__Action item__. Scan the records below. Copy every line in which the word "install" appears.

__Extracted data__.
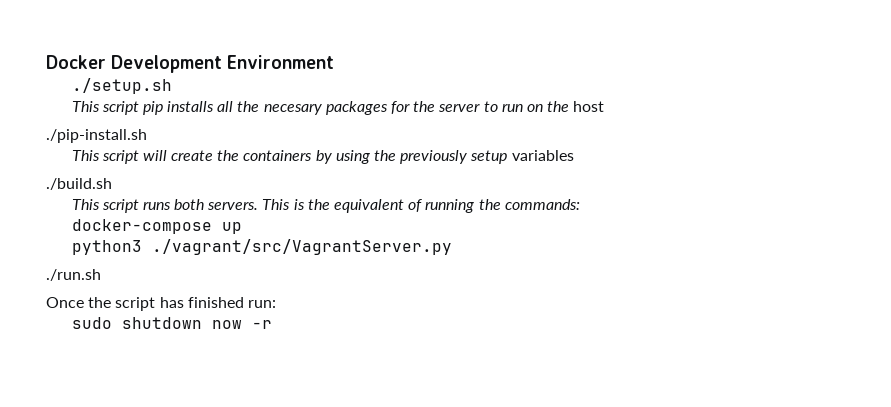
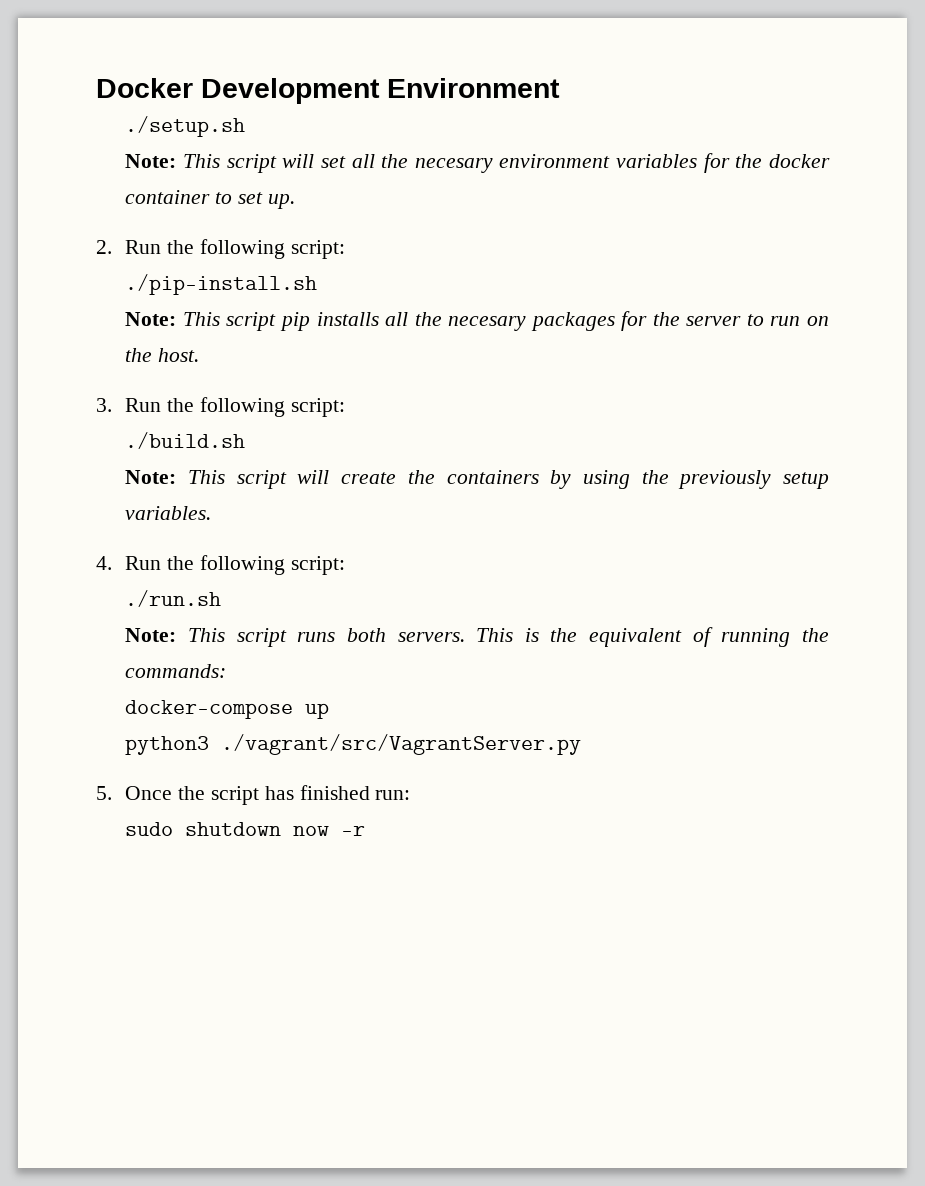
(172, 86) none -> [125,153,830,173] [125,190,295,209] [96,239,345,259] [125,274,318,295] [125,312,177,326] Note: This script will set all the necesary environment variables for the docker container to set up. // 2. Run the following script: // ./pip-install.sh // Note:
[573,101,605,112] [46,129,147,143] host // ./pip-install.sh // -> [158,348,200,362] [96,397,345,417] [125,432,246,449] [125,470,177,484] host. // 3. Run the following script: // ./build.sh // Note:
[511,150,574,161] [46,178,112,190] variables // ./build.sh // -> [125,506,212,520] [96,555,345,575] [125,590,222,607] [125,628,177,642] variables. // 4. Run the following script: // ./run.sh // Note:
[46,269,101,281] ./run.sh // -> [96,786,112,800] 5.

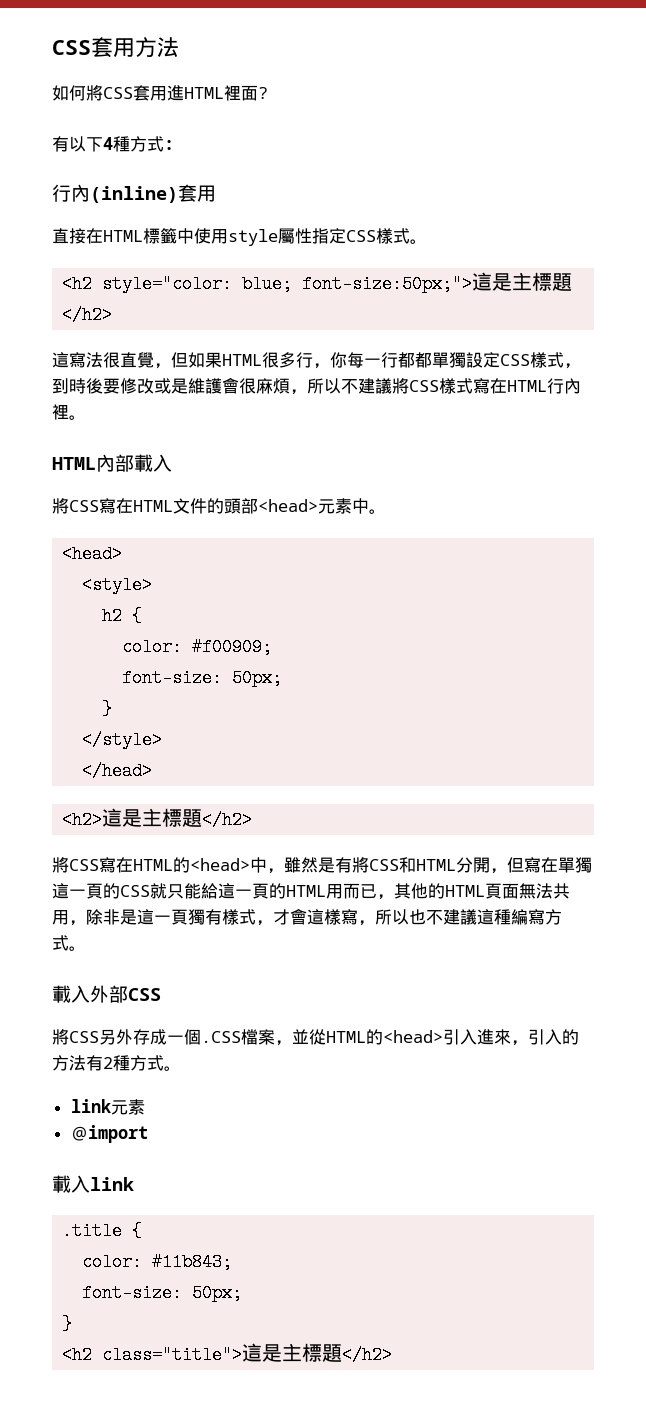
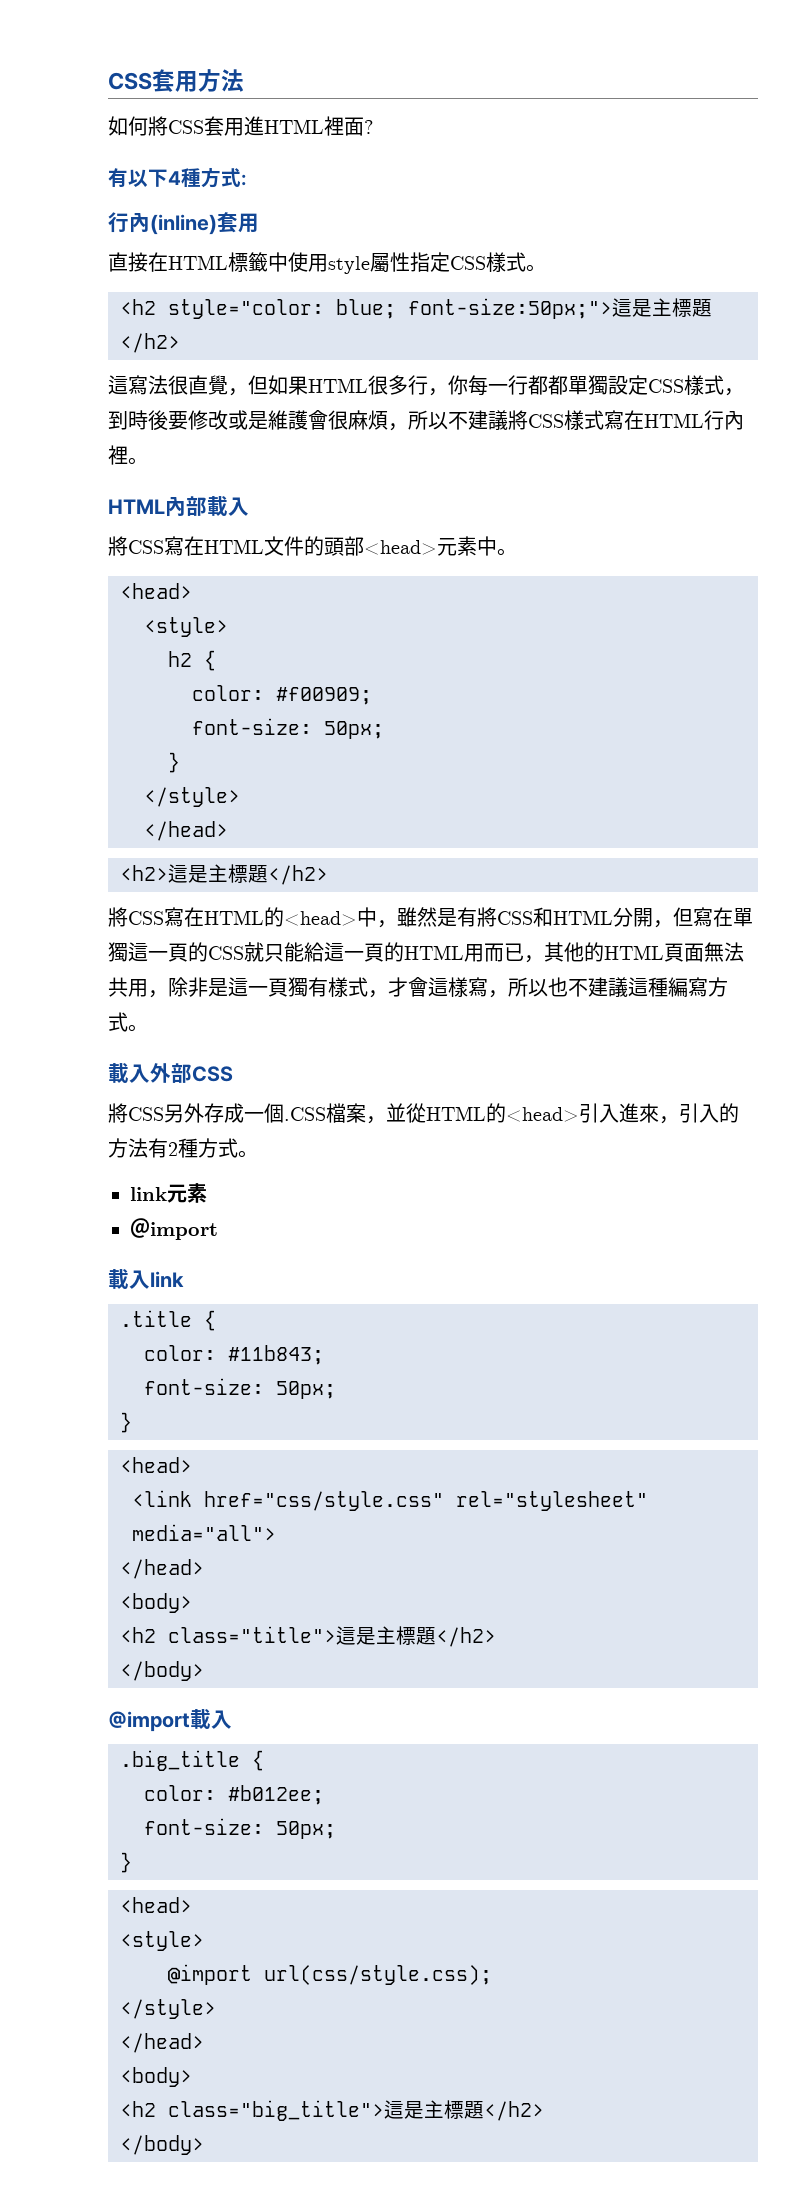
(73, 1324) none -> [120,1457,192,1473] [132,1490,648,1511] [132,1524,276,1541] [120,1559,204,1579] [120,1593,192,1613] // <head> // <link href="css/style.css" rel="stylesheet" media="all"> // </head> // <body>
(393, 1355) none -> [120,1661,204,1681] [108,1709,232,1732] [120,1750,264,1771] [144,1785,324,1805] [144,1818,336,1839] [120,1852,132,1873] [120,1897,192,1913] [120,1931,204,1951] [168,1964,492,1985] [120,1999,216,2019] [120,2033,204,2053] [120,2067,192,2087] [120,2100,544,2121] [120,2135,204,2155] // </body> // ＠import載入 // .big_title { // color: #b012ee; // font-size: 50px; // } // <head> // <style> // @import url(css/style.css); // </style> // </head> // <body> // <h2 class="big_title">這是主標題</h2> // </body>

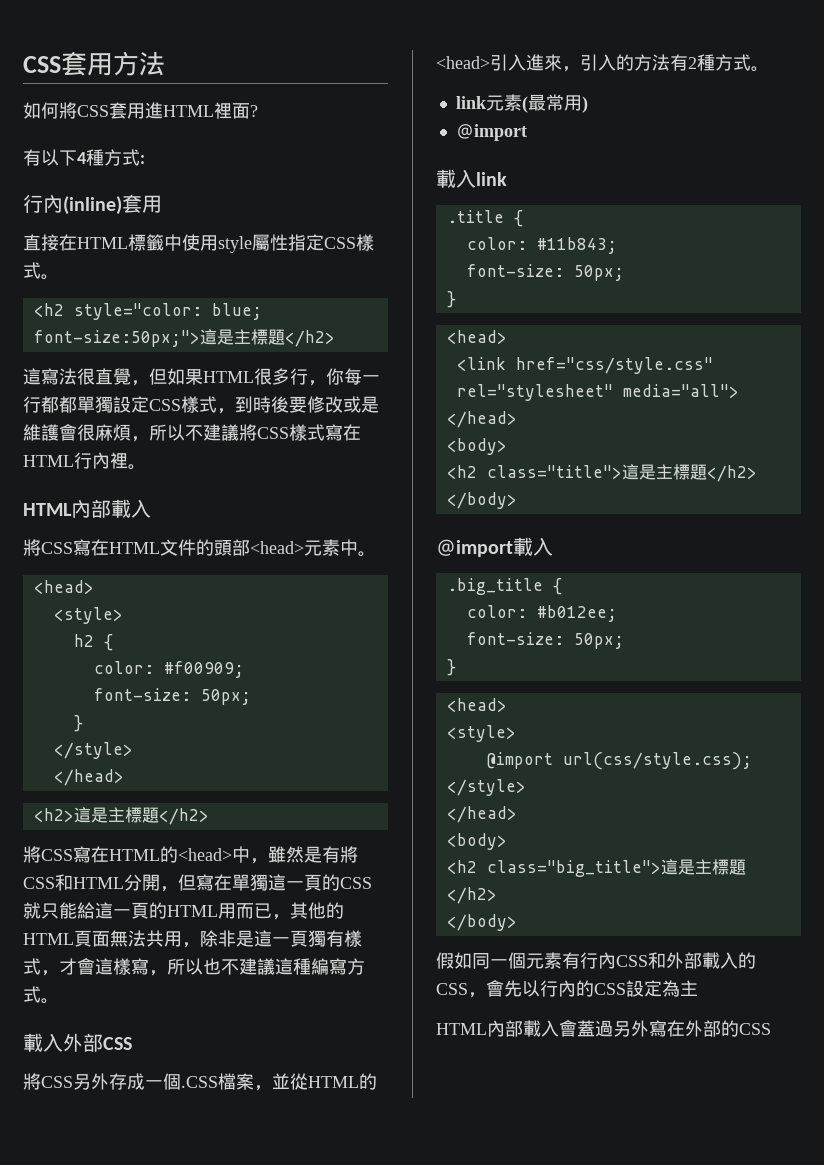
(207, 1193) none -> [521,94,588,113] (最常用)
(204, 2145) none -> [436,952,756,969] [436,980,698,998] [436,1020,771,1037] // 假如同一個元素有行內CSS和外部載入的CSS，會先以行內的CSS設定為主 // HTML內部載入會蓋過另外寫在外部的CSS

__Response to the task__.
(172, 86) none -> [125,153,830,173] [125,190,295,209] [96,239,345,259] [125,274,318,295] [125,312,177,326] Note: This script will set all the necesary environment variables for the docker container to set up. // 2. Run the following script: // ./pip-install.sh // Note:
[573,101,605,112] [46,129,147,143] host // ./pip-install.sh // -> [158,348,200,362] [96,397,345,417] [125,432,246,449] [125,470,177,484] host. // 3. Run the following script: // ./build.sh // Note:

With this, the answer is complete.